### [Task]
From the first line of the listing below to the line containing "margin-left:auto; margin-right:8px; width:12px;", write out everything exactly. No pictures.

### [Dataset]
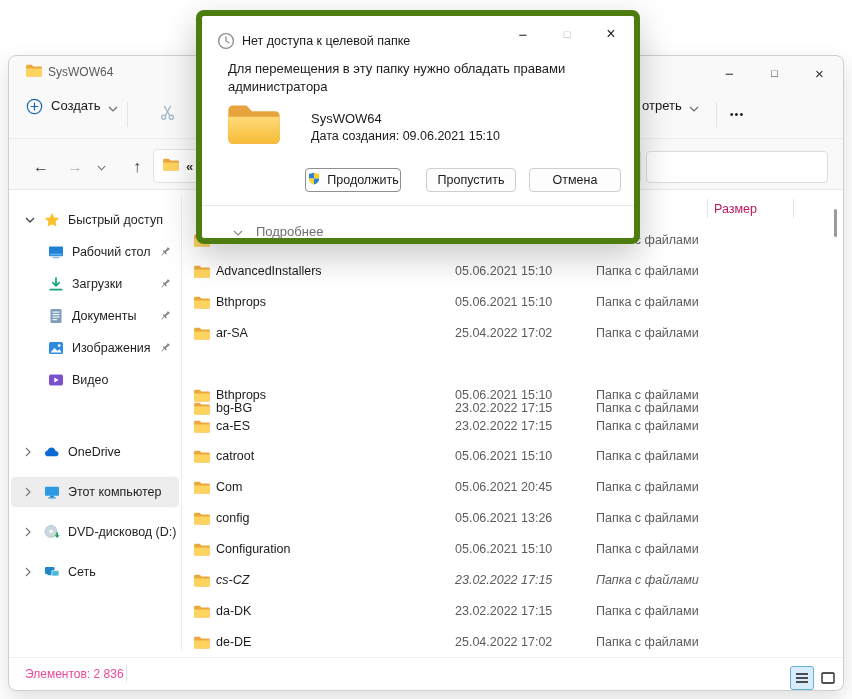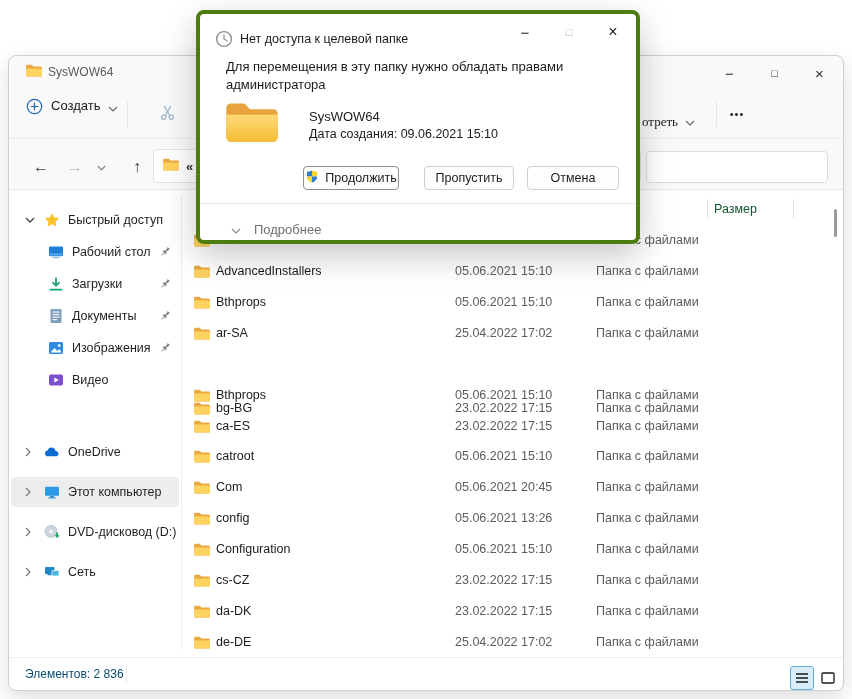--- a/index.html
+++ b/index.html
@@ -78,7 +78,7 @@
 
   
   #dialog { position:absolute; left:196px; top:10px; width:444px; height:234px; background:#fff;
-    border:4px solid #4d7c0f; border-radius:8px; box-shadow:0 12px 34px rgba(0,0,0,.22); z-index:10; }
+    border:6px solid #4d7c0f; border-radius:8px; box-shadow:0 12px 34px rgba(0,0,0,.22); z-index:10; }
   .dlg-title { left:40px; top:18px; font-size:12.5px; color:#1a1a1a; }
   .dlg-controls { right:1px; top:1px; height:34px; display:flex; }
   .dlg-controls .wc { width:44px; height:34px; display:flex; align-items:center; justify-content:center; color:#222; }

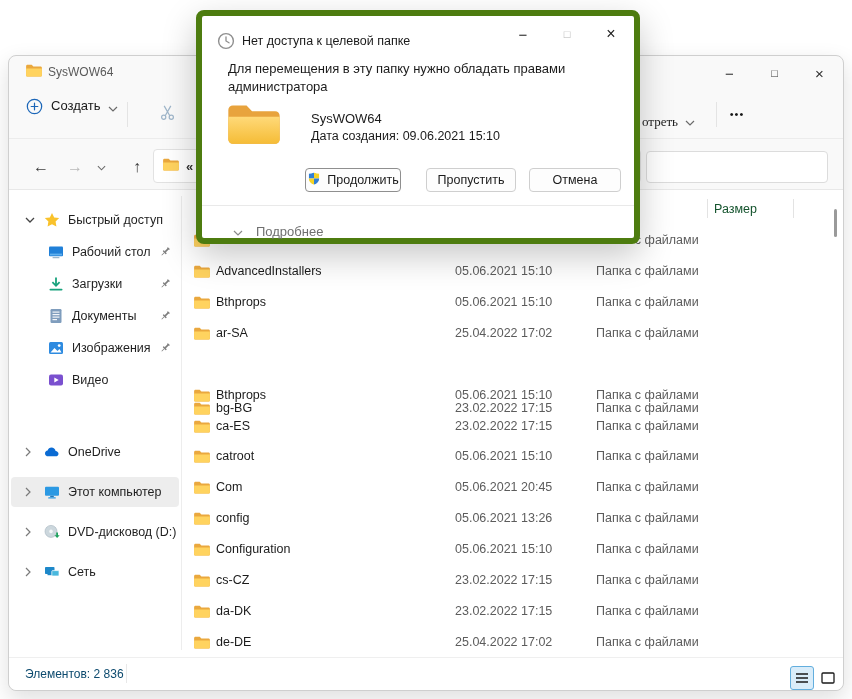--- a/index.html
+++ b/index.html
@@ -23,7 +23,7 @@
   .tb-new .lbl { font-size:13px; color:#191919; }
   .tb-sep { width:1px; background:#e4e4e4; top:46px; height:25px; }
   .tb-scissors { left:142px; top:42px; width:32px; height:32px; display:flex; align-items:center; justify-content:center; }
-  .tb-view { left:633px; top:42px; height:32px; display:flex; align-items:flex-end; gap:7px;font-family:Liberation Serif, serif; }
+  .tb-view { left:633px; top:42px; height:32px; display:flex; align-items:flex-start; gap:7px; }
   .tb-view .lbl { font-size:13px; color:#191919; }
   .tb-more { left:711px; top:42px; width:34px; height:32px; display:flex; align-items:center; justify-content:center;
     font-size:11px; letter-spacing:1px; color:#191919; }

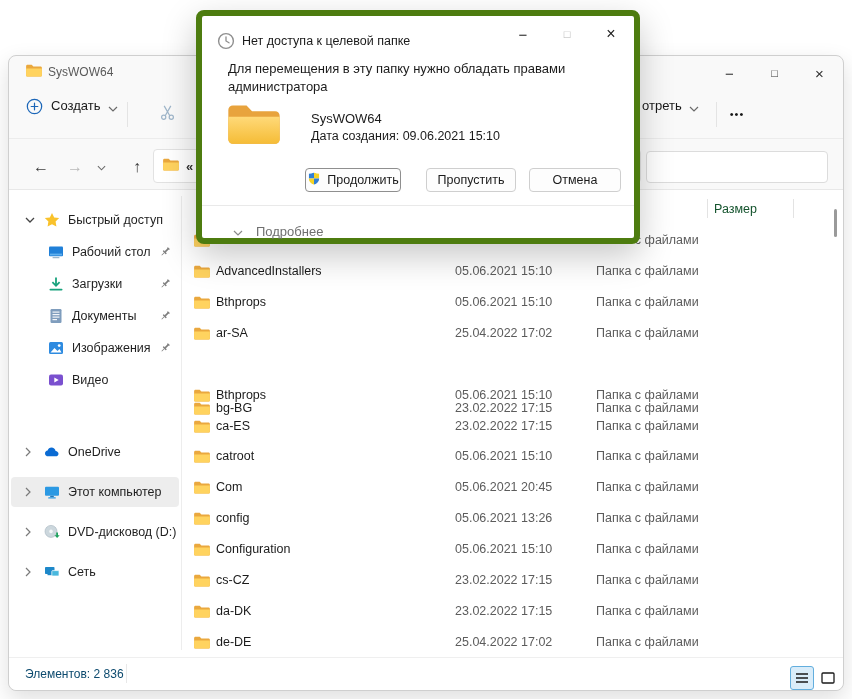--- a/index.html
+++ b/index.html
@@ -58,7 +58,7 @@
   .srow .pin { margin-left:auto; margin-right:8px; width:12px; height:12px; }
 
   
-  .col-size { left:705px; top:146px; font-size:12.5px; color:#14532d; }
+  .col-size { left:705px; top:146px; font-size:12.5px; color:#be185d; }
   .col-sep { top:143px; width:1px; height:19px; background:#e3e3e3; }
   .vscroll { left:825px; top:153px; width:3px; height:28px; background:#9a9a9a; border-radius:2px; }
   .frow { position:absolute; left:176px; right:10px; height:31px; }

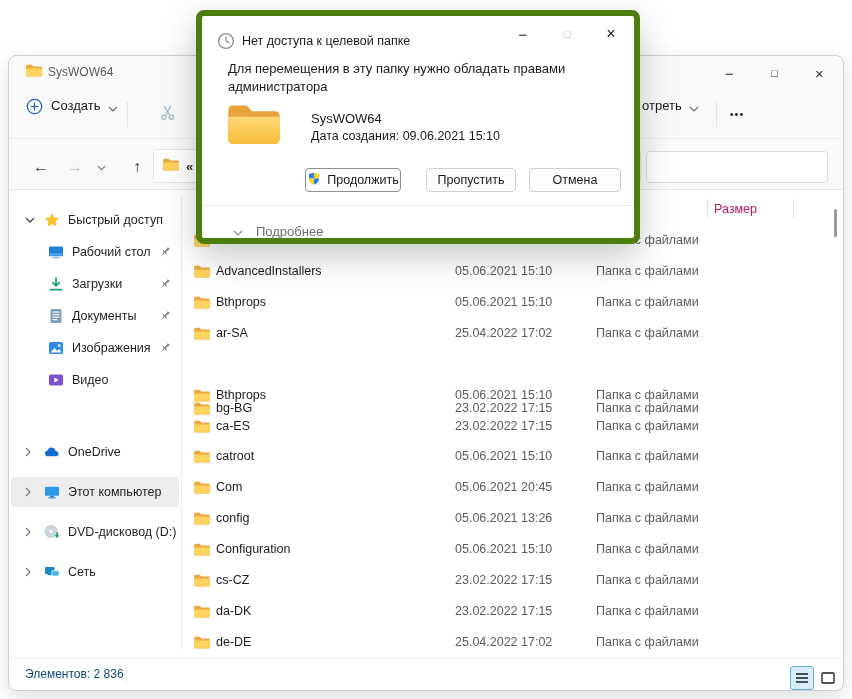--- a/index.html
+++ b/index.html
@@ -446,7 +446,7 @@
     <span class="fdate">05.06.2021 15:10</span>
     <span class="ftype">Папка с файлами</span>
   </div>
-      <div class="frow" style="top: 509px;">
+      <div class="frow" style="top: 509px; font-style: italic;">
     <span class="fic">
       <svg width="16" height="13" viewBox="0 0 16 13">
             <path d="M1.5.8h4.2l1.7 1.8h7.1c.8 0 1.4.6 1.4 1.4v7.2c0 .8-.6 1.4-1.4 1.4H1.5C.7 12.6.1 12 .1 11.2V2.2C.1 1.4.7.8 1.5.8z" fill="#eaa83e"></path>

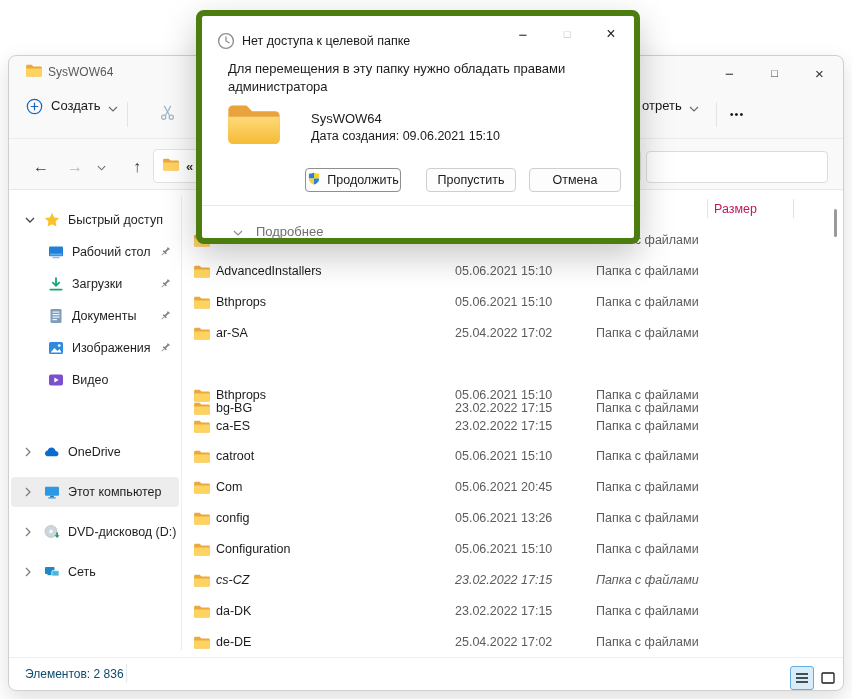--- a/index.html
+++ b/index.html
@@ -70,7 +70,7 @@
   
   .statusbar { left:0; right:0; bottom:0; height:33px; background:#fff; border-top:1px solid #efefef;
     border-radius:0 0 8px 8px; }
-  .status-text { left:16px; bottom:9px; font-size:12px; color:#0c4a6e; }
+  .status-text { left:16px; bottom:9px; font-size:12px; color:#ec4899; }
   .status-sep { left:117px; bottom:7px; width:1px; height:19px; background:#e8e8e8; }
   .vbtn { width:24px; height:24px; border-radius:3px; display:flex; align-items:center; justify-content:center; }
   .vbtn.details { left:781px; top:610px; background:#d9ecf9; border:1px solid #62aede; }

### [Response to this exercise]
--- a/index.html
+++ b/index.html
@@ -78,7 +78,7 @@
 
   
   #dialog { position:absolute; left:196px; top:10px; width:444px; height:234px; background:#fff;
-    border:4px solid #4d7c0f; border-radius:8px; box-shadow:0 12px 34px rgba(0,0,0,.22); z-index:10; }
+    border:6px solid #4d7c0f; border-radius:8px; box-shadow:0 12px 34px rgba(0,0,0,.22); z-index:10; }
   .dlg-title { left:40px; top:18px; font-size:12.5px; color:#1a1a1a; }
   .dlg-controls { right:1px; top:1px; height:34px; display:flex; }
   .dlg-controls .wc { width:44px; height:34px; display:flex; align-items:center; justify-content:center; color:#222; }

--- a/index.html
+++ b/index.html
@@ -23,7 +23,7 @@
   .tb-new .lbl { font-size:13px; color:#191919; }
   .tb-sep { width:1px; background:#e4e4e4; top:46px; height:25px; }
   .tb-scissors { left:142px; top:42px; width:32px; height:32px; display:flex; align-items:center; justify-content:center; }
-  .tb-view { left:633px; top:42px; height:32px; display:flex; align-items:flex-end; gap:7px;font-family:Liberation Serif, serif; }
+  .tb-view { left:633px; top:42px; height:32px; display:flex; align-items:flex-start; gap:7px; }
   .tb-view .lbl { font-size:13px; color:#191919; }
   .tb-more { left:711px; top:42px; width:34px; height:32px; display:flex; align-items:center; justify-content:center;
     font-size:11px; letter-spacing:1px; color:#191919; }

--- a/index.html
+++ b/index.html
@@ -58,7 +58,7 @@
   .srow .pin { margin-left:auto; margin-right:8px; width:12px; height:12px; }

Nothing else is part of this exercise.